If we are interested in the extent to which means differ, we are – statistically speaking – interested in the extent to which expected values differ. So, our analysis will focus on finding out what our data have to say about the difference between the expected values. More concrete: we focus on the difference between the expected values for weight (measured in kg) before and after the diet. Using conventional symbols, we aim at uncovering quantitative information about the difference \mu_{pre\ weight} – \mu_{post\ weight}.

Since all persons were measured pre and post diet, the measurements are likely to be correlated. Indeed, the sample correlation equals r = .96. We need to take this correlation into account and that is why we use the statistical techniques for estimation and testing that are available in the paired t-test analysis in jamovi.

In a real research situation, we would of course start with descriptive analyses to figure out what the data seem to suggest about the extent to which a diet leads to weight loss. But now we are just looking at how to obtain the relevant inferential information from jamovi.

I have chosen the following options for the analysis.

Since we are interested in the extent to which following a diet leads to weight loss, it is important to realize that the t-test in itself does not necessarily provide useful information. Why? Because the t-test gives us input to make the decision whether to reject the null-hypothesis that the expected values are equal, and only indirectly provides us with the information about the extent to which the expected values differ, and the latter is of course what we are interested in: we want quantitative information! The more useful information is provided by the estimate of the mean difference and the 95% Confidence Interval.

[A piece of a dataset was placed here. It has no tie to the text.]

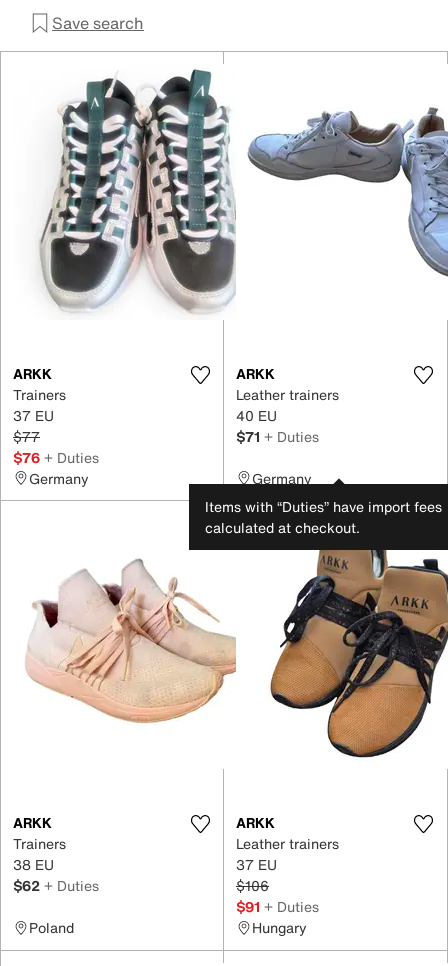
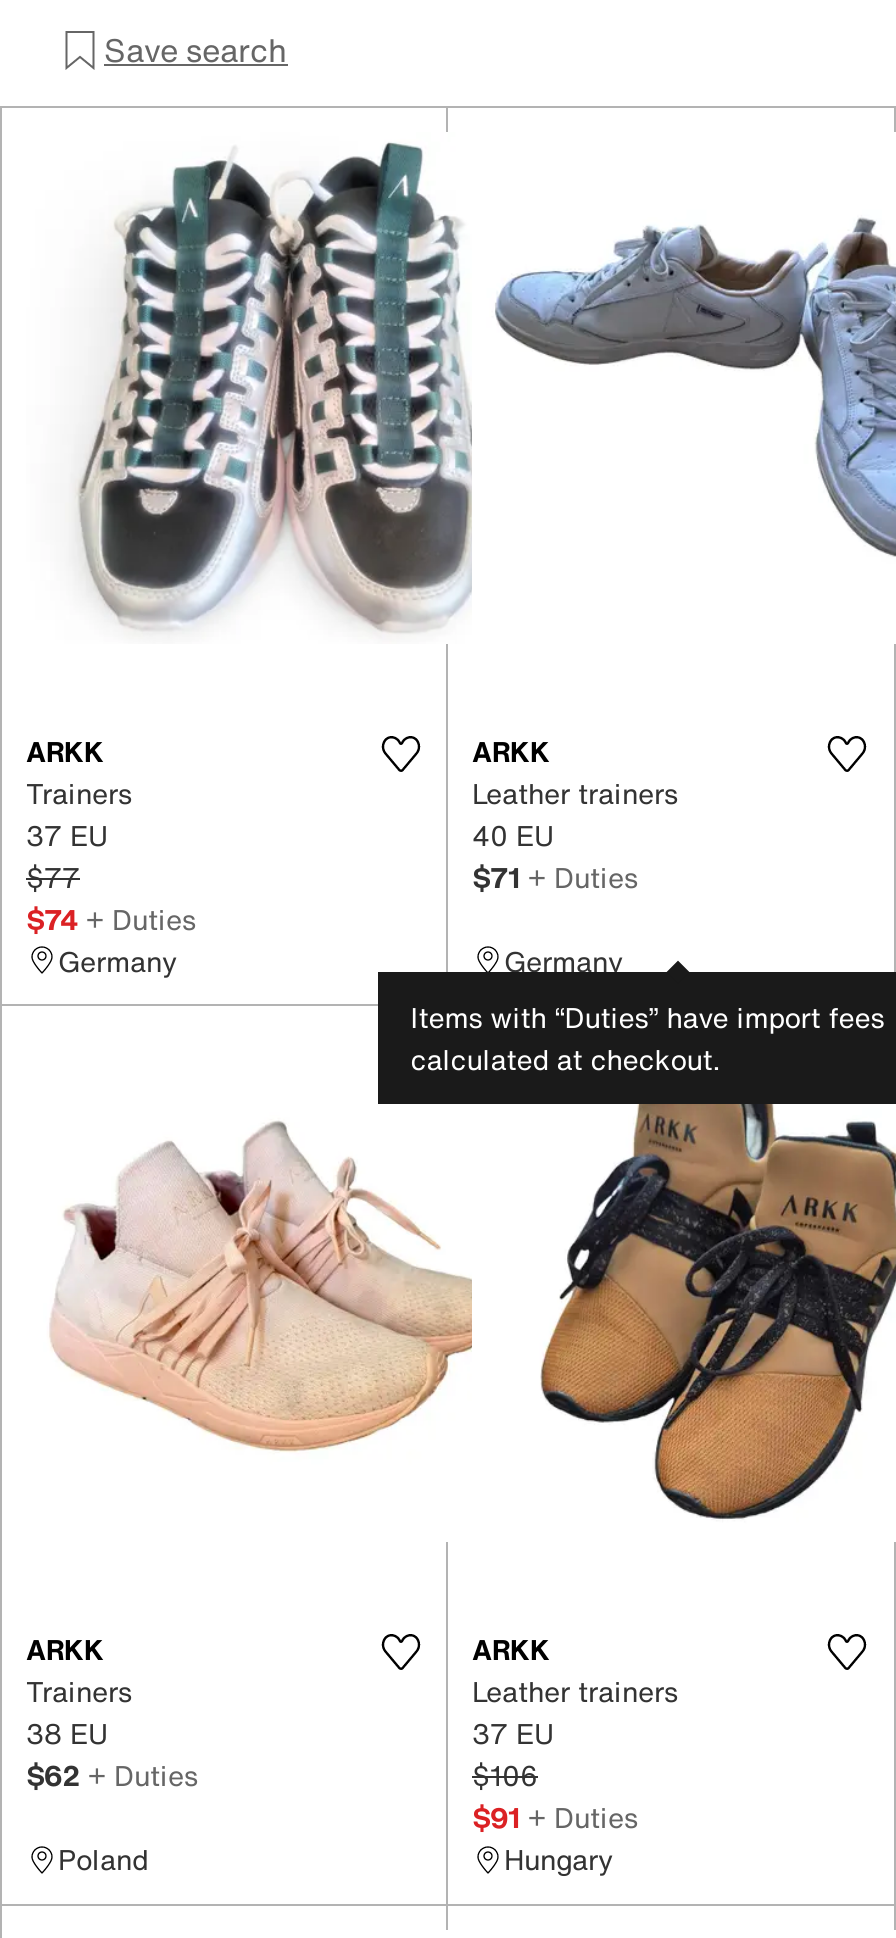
- $76 + Duties
+ $74 + Duties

The relevant output for the t-test and the estimation results are presented in Figure 2.

Let’s start with the t-test. The conventional null-hypothesis is that the expected values of the two variables are equal ( \mu_{pre\ weight} = \mu_{post\ weight}, or \mu_{pre\ weight} – \mu_{post\ weight} = 0. . The alternative hypothesis is that the expected values are not equal. Following convention, we use a significance level of \alpha = .05, so that our decision rule is to reject the null-hypothesis if the p-value is smaller than .05 and to not reject but also not accept the null-hypothesis if the p-value is .05 or larger.

The result of the t-test is t(77) = 13.3, p < .001. Since the p-value is smaller than .05 we reject the null-hypothesis and we decide that the expected values are not equal. In other words, we decide that the population means are not equal. As we said above, this does not answer our research question, so we’d better move on to the estimation results.

The estimated difference between the expected values equals 3.84 kg, 95% CI [3.27, 4.42]. So, we estimate that the difference in expected weights after 10 weeks of following the diet is somewhere between 3.72 and 4.42 kilograms.

Jamovi also provides point and interval estimates for Cohen’s d. This version of Cohen’s d is derived by standardizing the mean difference using the standard deviation of the difference scores. Figure 3 presents the relevant output. The estimated value of Cohen’s delta equals 1.51, 95% CI [1.18, 1.83]. Using rules of thumb for the interpretation of Cohen’s d, these results suggest that there may be a very large difference in mean weights of the pre- and postdiet measurements.

There is an alternative conceptualisation of the standardized mean difference. Instead of using the SD of the difference scores, we may use the average of the SDs of the two measurements. See https://small-s.science/2020/12/cohens-d-for-paired-designs/ for an explanation and R-code for the calculation of the CI.

To answer the second research question, we will have to reframe the substantive question into a statistical one. Just like we assumed above, we will consider the difference between the expected values (or population means) to be the statistical quantity of interest.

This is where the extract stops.